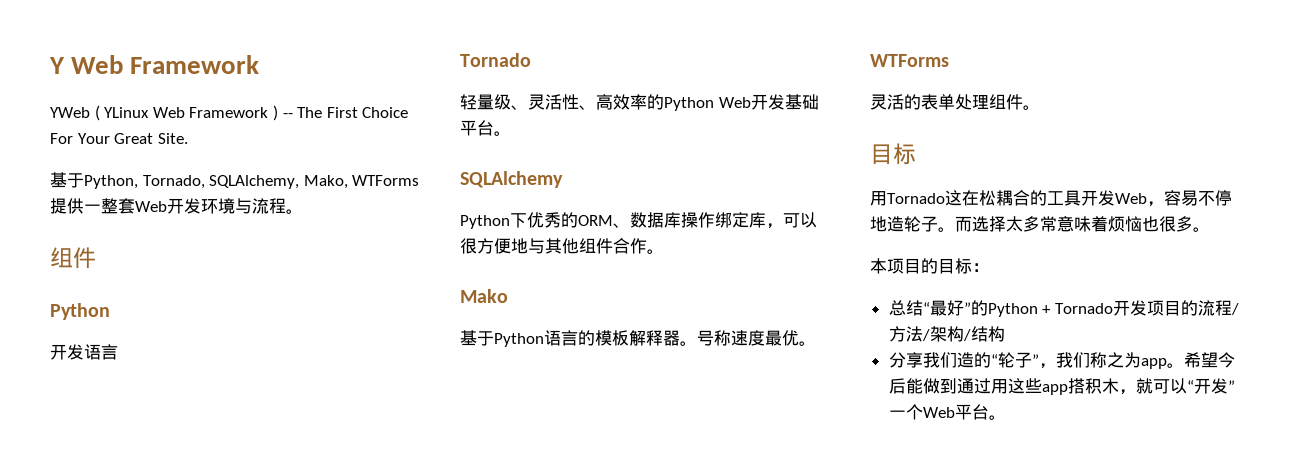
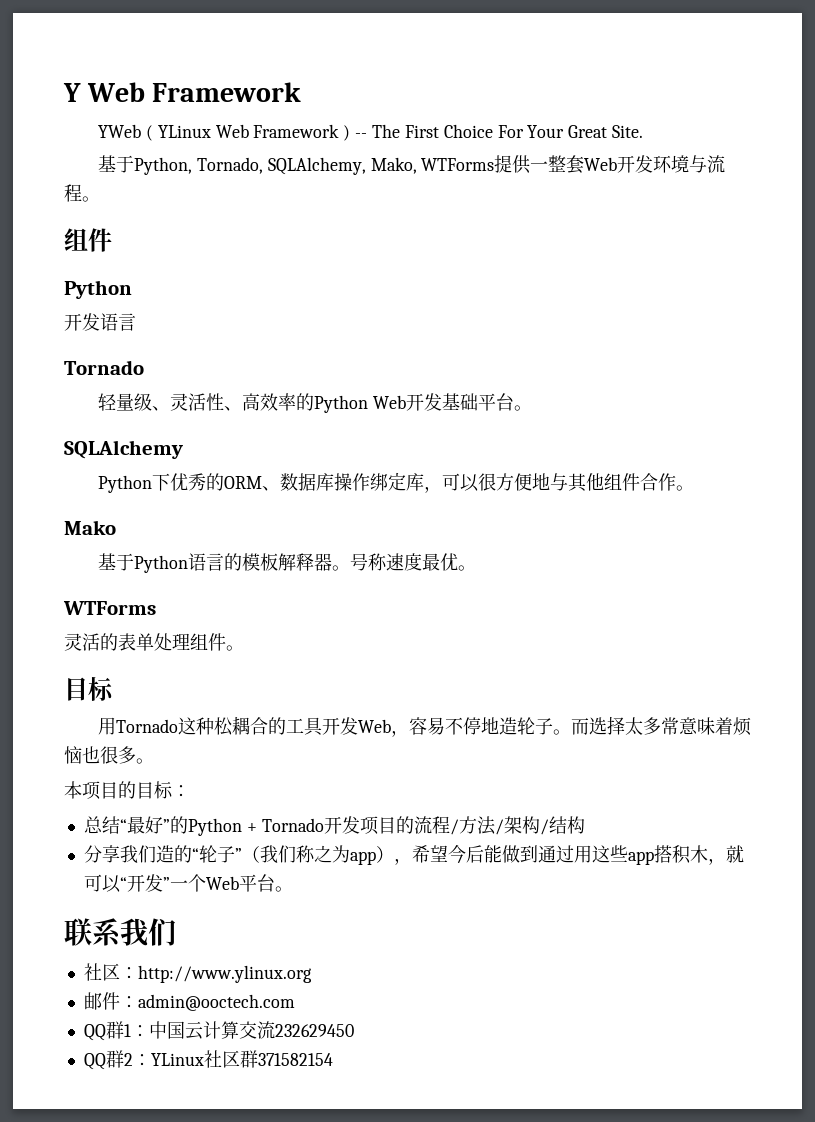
[962,190,979,206] 在 -> [195,717,214,735] 种
[1038,363,1056,369] ， -> [241,846,260,863] （
[1166,363,1184,368] 。 -> [375,846,412,865] ），
(1006, 417) none -> [64,918,176,947] [83,963,312,983] [83,992,295,1011] [83,1021,354,1041] [83,1050,333,1070] // 联系我们 // 社区：http://www.ylinux.org // 邮件：admin@ooctech.com // QQ群1：中国云计算交流232629450 // QQ群2：YLinux社区群371582154

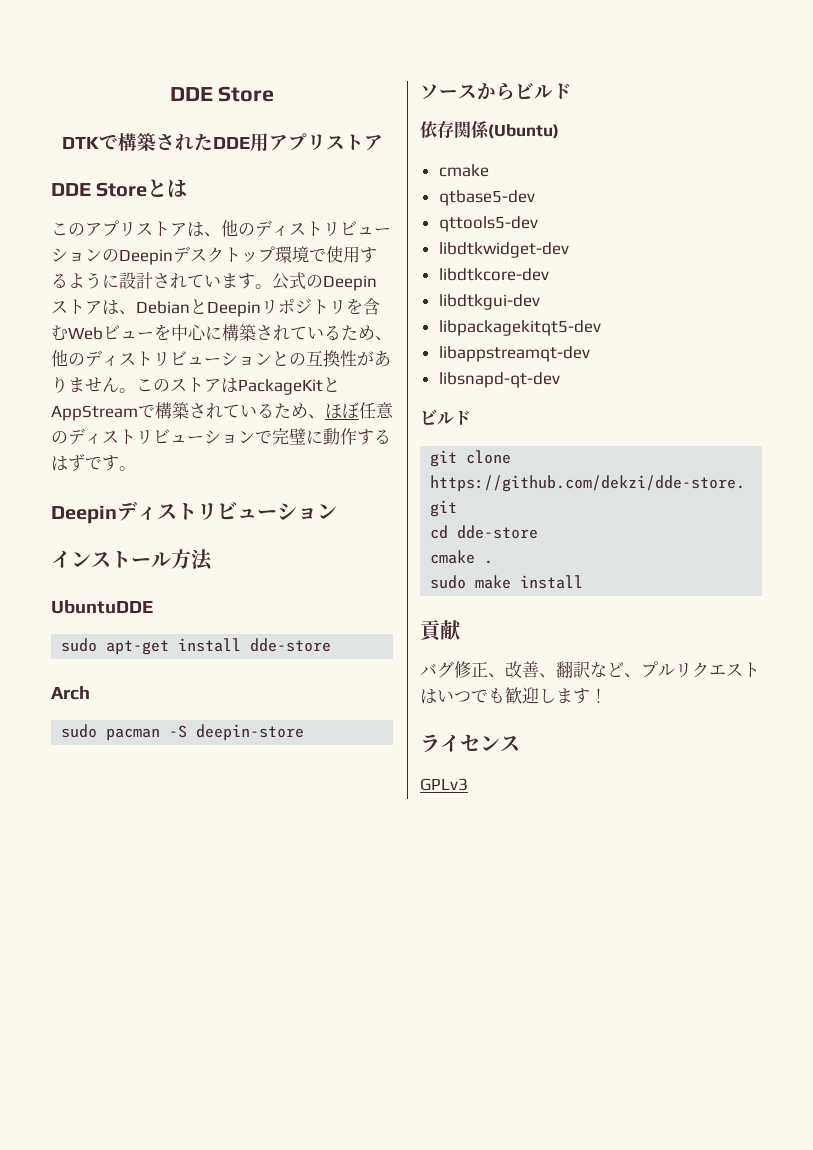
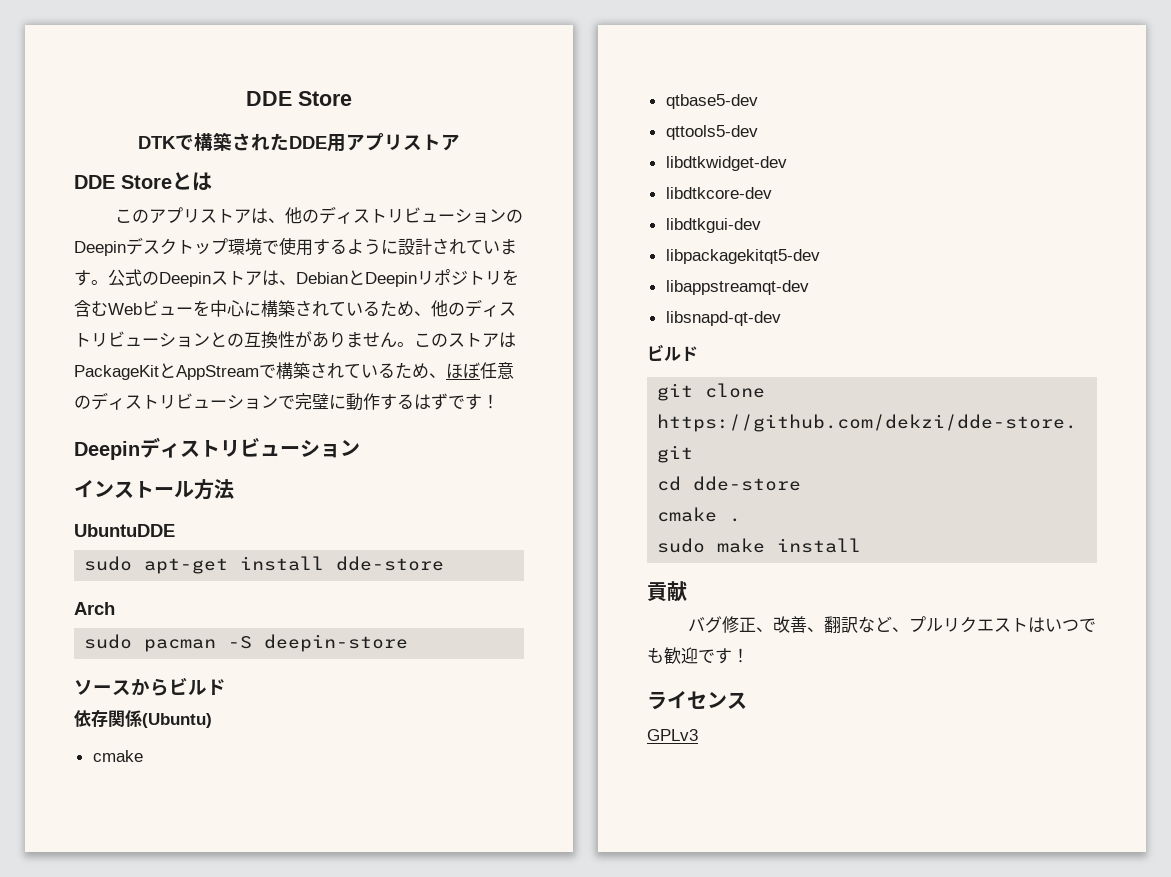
[119,466,136,471] 。 -> [482,394,499,409] ！
[539,688,573,703] しま -> [698,649,715,663] で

Task item — Return all records above verbatim without their pictures.

Task answer —
[962,190,979,206] 在 -> [195,717,214,735] 种
[1038,363,1056,369] ， -> [241,846,260,863] （
[1166,363,1184,368] 。 -> [375,846,412,865] ），
(1006, 417) none -> [64,918,176,947] [83,963,312,983] [83,992,295,1011] [83,1021,354,1041] [83,1050,333,1070] // 联系我们 // 社区：http://www.ylinux.org // 邮件：admin@ooctech.com // QQ群1：中国云计算交流232629450 // QQ群2：YLinux社区群371582154

[119,466,136,471] 。 -> [482,394,499,409] ！
[539,688,573,703] しま -> [698,649,715,663] で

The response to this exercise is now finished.